Counting every line in the records below that holds "body", give the total and add nothing.

··· Data under study

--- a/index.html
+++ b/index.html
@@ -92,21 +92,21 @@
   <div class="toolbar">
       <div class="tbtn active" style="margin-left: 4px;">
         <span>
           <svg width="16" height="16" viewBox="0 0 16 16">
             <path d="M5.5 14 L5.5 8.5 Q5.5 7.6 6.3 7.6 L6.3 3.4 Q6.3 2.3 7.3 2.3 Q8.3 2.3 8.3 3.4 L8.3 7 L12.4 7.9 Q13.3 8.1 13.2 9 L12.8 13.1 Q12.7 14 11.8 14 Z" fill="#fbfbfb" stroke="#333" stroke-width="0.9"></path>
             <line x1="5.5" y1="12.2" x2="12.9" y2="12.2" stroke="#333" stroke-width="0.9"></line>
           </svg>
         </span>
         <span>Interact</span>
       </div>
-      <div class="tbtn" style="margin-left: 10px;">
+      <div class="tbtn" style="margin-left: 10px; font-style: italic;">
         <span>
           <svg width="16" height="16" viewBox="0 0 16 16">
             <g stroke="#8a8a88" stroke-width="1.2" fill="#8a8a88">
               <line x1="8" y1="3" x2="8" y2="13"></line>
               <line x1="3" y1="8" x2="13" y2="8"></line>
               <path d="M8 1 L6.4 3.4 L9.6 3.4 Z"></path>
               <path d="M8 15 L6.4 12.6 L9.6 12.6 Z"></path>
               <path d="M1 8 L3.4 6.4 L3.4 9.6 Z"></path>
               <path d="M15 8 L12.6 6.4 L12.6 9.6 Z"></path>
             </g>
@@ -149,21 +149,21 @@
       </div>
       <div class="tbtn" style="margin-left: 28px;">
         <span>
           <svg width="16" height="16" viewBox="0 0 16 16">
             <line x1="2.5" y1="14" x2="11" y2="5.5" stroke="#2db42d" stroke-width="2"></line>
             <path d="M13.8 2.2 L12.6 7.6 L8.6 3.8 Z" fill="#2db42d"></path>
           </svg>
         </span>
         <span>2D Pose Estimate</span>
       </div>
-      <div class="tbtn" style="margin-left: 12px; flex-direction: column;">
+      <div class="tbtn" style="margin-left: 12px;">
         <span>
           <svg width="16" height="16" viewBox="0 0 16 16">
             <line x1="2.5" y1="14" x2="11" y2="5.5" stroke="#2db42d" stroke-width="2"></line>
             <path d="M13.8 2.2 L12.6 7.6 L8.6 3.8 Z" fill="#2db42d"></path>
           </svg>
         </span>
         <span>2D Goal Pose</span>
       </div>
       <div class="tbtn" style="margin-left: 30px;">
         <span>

······
··· Data under study

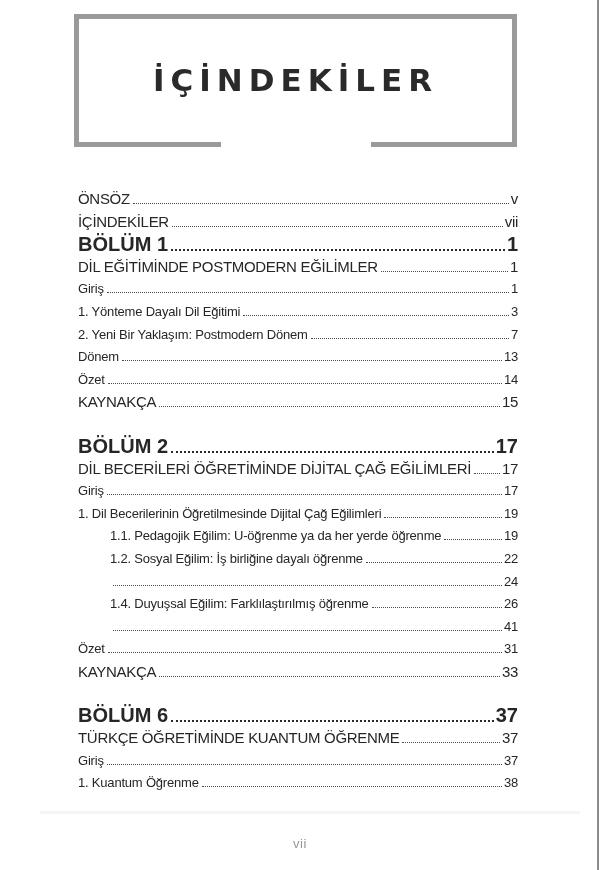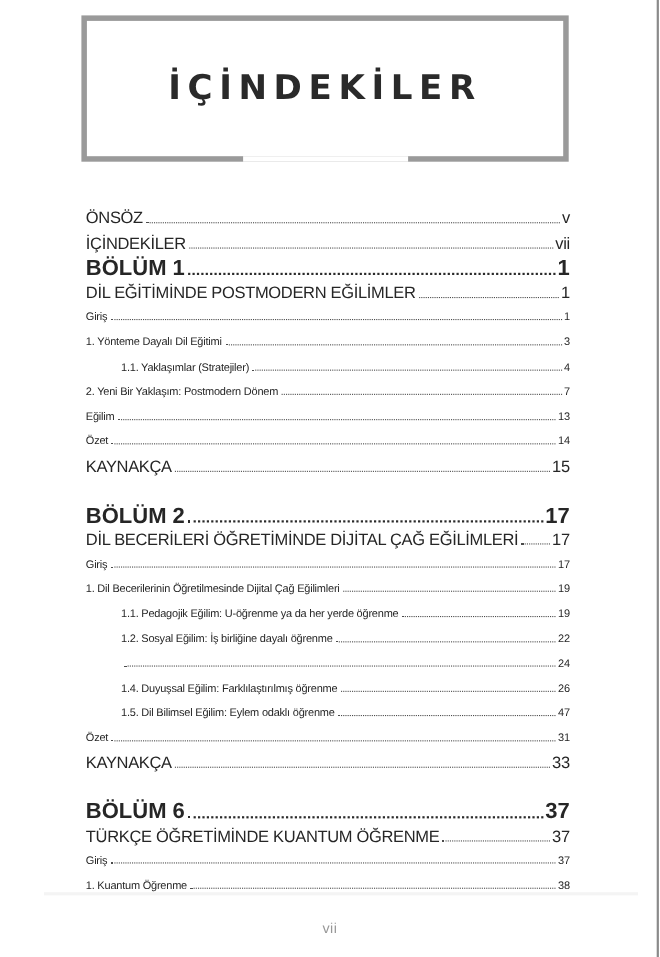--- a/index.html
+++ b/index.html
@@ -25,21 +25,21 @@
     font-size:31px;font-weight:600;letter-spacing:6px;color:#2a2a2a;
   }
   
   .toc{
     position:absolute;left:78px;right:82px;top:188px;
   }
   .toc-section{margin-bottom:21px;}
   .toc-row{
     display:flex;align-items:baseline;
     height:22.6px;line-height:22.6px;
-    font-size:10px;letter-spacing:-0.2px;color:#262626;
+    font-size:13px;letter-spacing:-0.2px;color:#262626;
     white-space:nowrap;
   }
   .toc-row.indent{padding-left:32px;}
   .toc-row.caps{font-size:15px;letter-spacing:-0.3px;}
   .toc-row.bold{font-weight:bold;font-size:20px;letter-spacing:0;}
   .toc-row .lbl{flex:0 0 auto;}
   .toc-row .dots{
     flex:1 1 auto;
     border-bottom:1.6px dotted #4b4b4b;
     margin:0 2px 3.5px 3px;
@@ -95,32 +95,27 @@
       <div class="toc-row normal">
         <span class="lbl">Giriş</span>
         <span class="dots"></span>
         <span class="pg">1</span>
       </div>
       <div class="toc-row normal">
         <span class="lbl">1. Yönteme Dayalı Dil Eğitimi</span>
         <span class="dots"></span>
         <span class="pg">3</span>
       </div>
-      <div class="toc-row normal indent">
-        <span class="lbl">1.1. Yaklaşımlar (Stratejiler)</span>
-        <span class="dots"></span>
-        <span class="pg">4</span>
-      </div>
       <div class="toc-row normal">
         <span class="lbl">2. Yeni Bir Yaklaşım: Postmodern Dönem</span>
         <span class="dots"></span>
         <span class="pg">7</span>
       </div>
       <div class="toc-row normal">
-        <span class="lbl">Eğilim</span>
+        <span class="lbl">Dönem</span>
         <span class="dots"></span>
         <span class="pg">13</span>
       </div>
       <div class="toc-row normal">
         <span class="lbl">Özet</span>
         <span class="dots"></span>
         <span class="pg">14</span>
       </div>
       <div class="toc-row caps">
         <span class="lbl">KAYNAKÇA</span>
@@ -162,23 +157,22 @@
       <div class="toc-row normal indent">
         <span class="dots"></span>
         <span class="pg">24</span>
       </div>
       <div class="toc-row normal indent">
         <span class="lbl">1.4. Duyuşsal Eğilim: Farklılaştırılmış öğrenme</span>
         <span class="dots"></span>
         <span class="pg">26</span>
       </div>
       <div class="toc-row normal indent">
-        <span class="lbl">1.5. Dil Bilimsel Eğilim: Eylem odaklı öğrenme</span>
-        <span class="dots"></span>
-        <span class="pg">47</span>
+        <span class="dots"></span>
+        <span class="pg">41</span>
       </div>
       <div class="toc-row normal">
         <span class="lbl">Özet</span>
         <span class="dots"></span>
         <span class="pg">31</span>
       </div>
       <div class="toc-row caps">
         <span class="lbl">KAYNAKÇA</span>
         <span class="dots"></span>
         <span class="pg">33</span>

······
··· Data under study

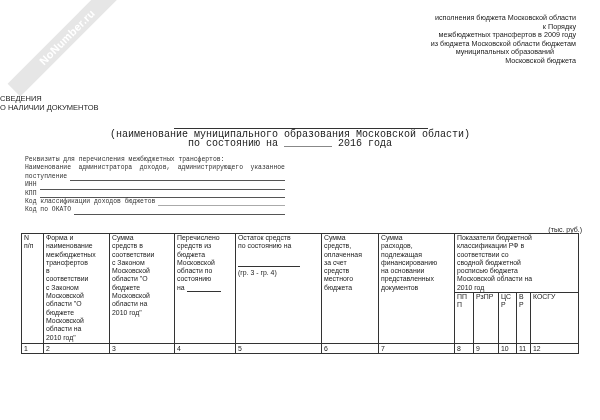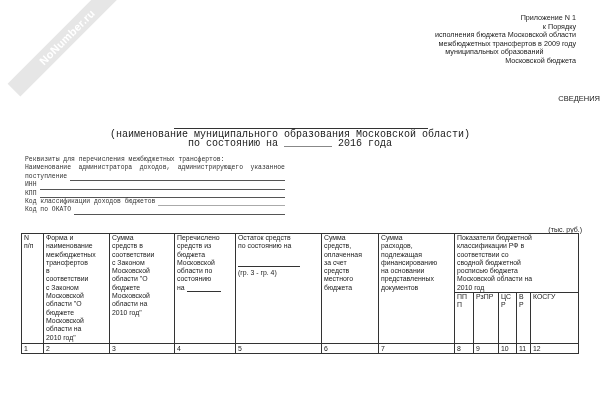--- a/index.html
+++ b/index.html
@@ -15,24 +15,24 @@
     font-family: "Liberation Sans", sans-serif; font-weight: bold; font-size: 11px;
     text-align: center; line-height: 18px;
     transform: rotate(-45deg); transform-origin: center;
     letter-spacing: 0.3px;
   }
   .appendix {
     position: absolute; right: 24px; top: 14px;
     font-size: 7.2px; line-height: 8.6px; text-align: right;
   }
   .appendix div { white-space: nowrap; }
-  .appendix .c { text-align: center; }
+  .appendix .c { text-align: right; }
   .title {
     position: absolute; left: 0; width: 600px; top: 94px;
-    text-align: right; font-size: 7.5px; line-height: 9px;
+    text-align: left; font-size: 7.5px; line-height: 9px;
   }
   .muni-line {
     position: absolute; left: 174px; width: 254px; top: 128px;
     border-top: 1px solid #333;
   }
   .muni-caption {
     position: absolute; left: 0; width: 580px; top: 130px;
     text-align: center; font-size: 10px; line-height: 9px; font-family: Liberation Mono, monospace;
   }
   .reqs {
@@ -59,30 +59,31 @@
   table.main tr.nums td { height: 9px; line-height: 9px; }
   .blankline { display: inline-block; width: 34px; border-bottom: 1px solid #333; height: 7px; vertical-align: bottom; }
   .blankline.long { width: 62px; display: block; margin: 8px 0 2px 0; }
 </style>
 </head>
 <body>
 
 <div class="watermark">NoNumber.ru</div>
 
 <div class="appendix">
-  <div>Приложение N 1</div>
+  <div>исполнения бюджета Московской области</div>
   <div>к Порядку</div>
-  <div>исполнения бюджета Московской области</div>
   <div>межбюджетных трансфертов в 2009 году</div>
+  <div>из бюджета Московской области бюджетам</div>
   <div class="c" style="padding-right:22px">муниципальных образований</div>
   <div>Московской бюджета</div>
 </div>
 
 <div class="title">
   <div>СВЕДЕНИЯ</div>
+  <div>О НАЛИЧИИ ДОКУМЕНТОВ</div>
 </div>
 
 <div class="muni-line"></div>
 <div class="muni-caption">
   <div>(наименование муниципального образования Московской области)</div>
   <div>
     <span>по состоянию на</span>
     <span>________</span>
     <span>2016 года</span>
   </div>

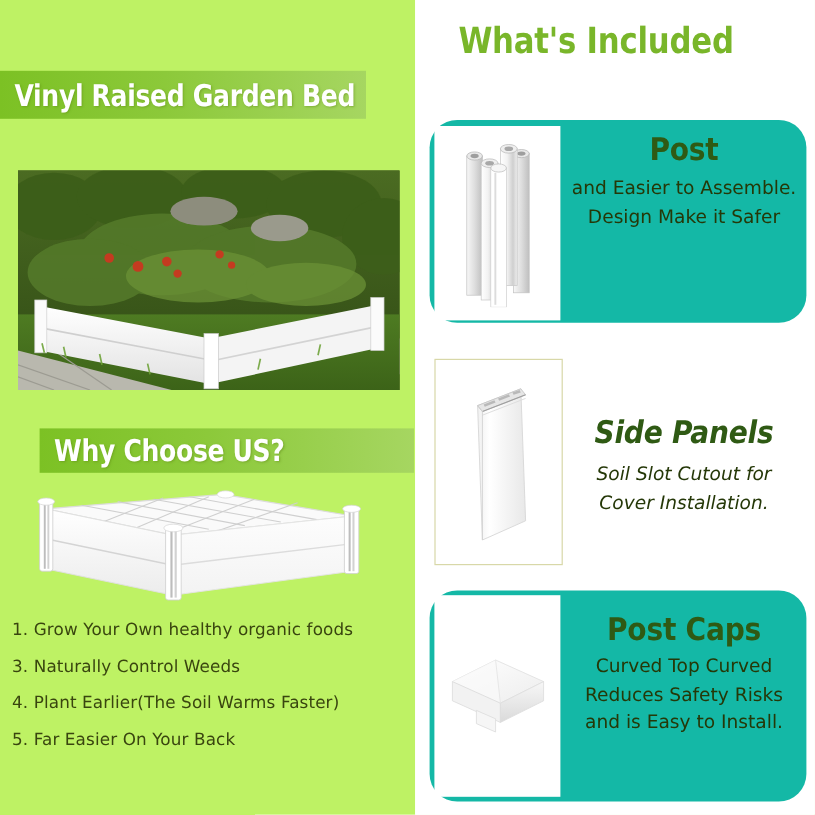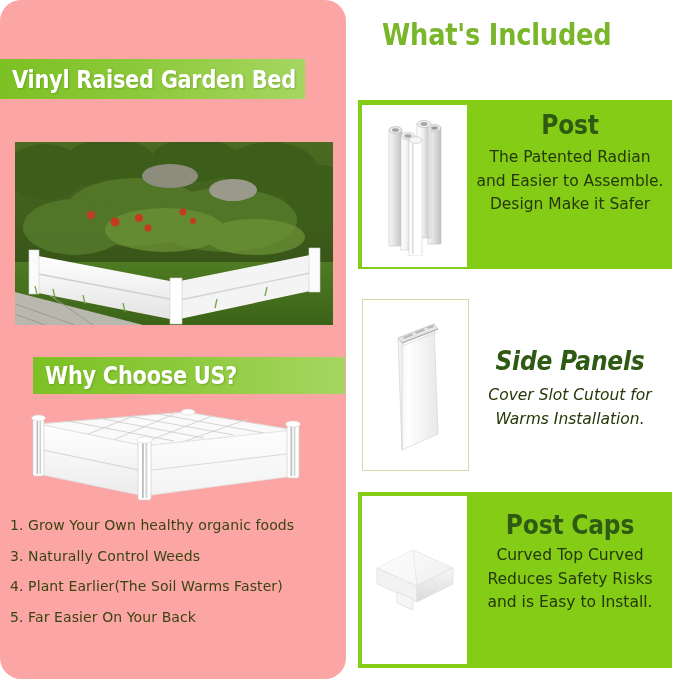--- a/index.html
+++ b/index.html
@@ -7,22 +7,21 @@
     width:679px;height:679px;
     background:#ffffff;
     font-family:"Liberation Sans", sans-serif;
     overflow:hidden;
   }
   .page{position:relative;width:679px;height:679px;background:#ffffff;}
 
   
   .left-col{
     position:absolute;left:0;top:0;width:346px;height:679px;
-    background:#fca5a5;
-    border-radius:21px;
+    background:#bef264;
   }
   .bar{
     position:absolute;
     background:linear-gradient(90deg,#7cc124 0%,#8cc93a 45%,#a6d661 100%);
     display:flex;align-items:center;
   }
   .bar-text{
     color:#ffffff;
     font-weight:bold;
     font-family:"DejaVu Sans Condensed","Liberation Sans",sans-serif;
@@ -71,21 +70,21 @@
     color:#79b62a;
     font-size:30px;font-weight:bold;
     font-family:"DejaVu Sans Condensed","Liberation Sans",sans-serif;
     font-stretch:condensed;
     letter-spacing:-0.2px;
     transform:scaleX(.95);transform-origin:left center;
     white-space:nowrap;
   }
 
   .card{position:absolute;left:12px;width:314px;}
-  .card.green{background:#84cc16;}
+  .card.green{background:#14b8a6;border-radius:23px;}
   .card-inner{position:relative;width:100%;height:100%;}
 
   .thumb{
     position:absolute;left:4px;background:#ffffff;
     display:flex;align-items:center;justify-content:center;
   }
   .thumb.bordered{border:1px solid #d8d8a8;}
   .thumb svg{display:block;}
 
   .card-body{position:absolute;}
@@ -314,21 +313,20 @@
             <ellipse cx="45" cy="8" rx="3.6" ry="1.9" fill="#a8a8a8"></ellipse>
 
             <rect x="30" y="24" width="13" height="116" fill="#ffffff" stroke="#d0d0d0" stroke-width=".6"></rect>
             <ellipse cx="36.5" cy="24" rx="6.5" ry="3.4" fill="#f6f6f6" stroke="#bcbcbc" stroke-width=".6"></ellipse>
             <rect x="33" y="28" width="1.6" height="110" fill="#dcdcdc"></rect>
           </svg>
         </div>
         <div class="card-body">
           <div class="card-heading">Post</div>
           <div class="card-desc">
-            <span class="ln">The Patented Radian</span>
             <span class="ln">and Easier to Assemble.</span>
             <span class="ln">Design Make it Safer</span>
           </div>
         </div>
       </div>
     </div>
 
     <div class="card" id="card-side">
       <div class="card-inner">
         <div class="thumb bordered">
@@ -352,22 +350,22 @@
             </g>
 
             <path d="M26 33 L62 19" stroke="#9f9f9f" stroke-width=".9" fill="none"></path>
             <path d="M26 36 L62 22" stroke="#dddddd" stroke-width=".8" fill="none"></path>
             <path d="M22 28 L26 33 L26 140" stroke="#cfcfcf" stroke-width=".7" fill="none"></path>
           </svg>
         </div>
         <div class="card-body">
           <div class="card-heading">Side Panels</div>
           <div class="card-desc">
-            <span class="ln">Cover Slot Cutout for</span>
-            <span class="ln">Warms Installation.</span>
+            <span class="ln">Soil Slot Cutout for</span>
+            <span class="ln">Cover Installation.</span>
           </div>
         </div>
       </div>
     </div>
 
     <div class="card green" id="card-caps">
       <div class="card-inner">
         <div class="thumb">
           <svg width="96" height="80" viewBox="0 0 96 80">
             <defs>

······

_Answer section_
4